Agatha Christie is credited with being the first major author to add the touches which opened up the classical mystery to a wide female readership. Her romantic subplots, thin as they were, helped that to occur. So did her quite deliberate attempt, especially in her early books, to provide vicarious adventure for the house-and duty-bound. But finally, it seems, her books appealed and continue to appeal to female readers because she possessed such an "accurate social eye"; because she succeeded so well in capturing the nuances and ambiguities of life in the twentieth century. Few of Christie's readers have had direct contact with the genteel upper middle-class life of the English village or country manor she so frequently described, nor, presumably, with murder. Like Miss Marple, however, they recognize typical people and behavior patterns, and thus can identify with them. Agatha Christie always liked to claim that she was a lowbrow; what she really meant was that she did not write down to her audience. She gave them back their own ambivalent image of what a woman is and does, because she shared it.

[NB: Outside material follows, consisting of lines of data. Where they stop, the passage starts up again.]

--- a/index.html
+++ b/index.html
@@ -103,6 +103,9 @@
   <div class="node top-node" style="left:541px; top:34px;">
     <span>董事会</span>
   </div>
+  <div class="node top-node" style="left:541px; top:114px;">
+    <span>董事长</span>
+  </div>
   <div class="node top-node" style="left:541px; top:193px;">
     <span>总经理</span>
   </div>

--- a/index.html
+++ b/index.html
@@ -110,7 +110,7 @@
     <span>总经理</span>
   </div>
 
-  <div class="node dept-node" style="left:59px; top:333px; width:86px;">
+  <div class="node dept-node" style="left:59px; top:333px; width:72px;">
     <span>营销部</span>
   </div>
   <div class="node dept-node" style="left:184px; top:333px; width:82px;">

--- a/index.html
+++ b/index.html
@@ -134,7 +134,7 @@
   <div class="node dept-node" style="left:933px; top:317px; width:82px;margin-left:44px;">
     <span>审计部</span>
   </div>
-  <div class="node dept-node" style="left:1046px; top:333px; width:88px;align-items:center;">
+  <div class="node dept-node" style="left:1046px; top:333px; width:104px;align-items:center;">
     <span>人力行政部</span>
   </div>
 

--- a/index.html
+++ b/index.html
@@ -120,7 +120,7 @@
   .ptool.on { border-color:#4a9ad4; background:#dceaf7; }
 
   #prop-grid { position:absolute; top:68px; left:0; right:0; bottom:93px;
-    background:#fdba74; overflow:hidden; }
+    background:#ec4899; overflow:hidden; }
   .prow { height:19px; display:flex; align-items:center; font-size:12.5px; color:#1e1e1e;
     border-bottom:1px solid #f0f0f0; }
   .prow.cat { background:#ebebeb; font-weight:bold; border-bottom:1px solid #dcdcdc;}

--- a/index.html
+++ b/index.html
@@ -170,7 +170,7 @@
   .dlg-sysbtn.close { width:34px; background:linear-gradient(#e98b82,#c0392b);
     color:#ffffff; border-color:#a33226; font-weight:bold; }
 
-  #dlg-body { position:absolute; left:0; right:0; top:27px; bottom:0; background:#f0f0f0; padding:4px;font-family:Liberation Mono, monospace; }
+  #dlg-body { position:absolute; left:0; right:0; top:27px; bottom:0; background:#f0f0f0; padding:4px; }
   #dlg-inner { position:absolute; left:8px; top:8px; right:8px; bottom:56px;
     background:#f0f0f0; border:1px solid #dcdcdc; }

As Colin Watson, John Cawelti and others have pointed out, the enormous appeal of the classical mystery of the Golden Age of the 1920's and 1930's seemed to lie in its success in providing reassurance for its middle-class readers—reassurance that crime is an individual matter, not a social one, that it is logical and soluble, that it is neat and relatively painless, explicable, and not a matter for collective guilt. But Christie's books also reassured simply by the reiteration of familiar patterns and types. She did not delve very deeply into the souls of her characters, but in examining large numbers of them, and from various angles, she revealed just a few of the contradictions and complexities of real life. To generalize about sexual roles is to lose that touch of reality, and Christie never did that. Certain patterns emerge in her portrayal of women, but no simple typing or role-playing. Possibly one occasion when Christie did express her own opinion through the words of one of her characters was when she had Sarah King, a young doctor in Appointment with Death, remark: "I do hate this differentiation between the sexes. 'The modern girl has a thoroughly businesslike attitude to life!' That sort of thing. It's not a bit true! Some girls are businesslike and some aren't. Some men are sentimental and muddle-headed, others are clear-headed and logical. These are just different types of brains. Sex only matters when sex is directly concerned." Despite the fact that she wrote in a form which demanded stereotypes and caricatures, Christie was not a generalizer. She knew more of life than that. That is why her books give a surprisingly accurate picture of the life of twentieth-century women.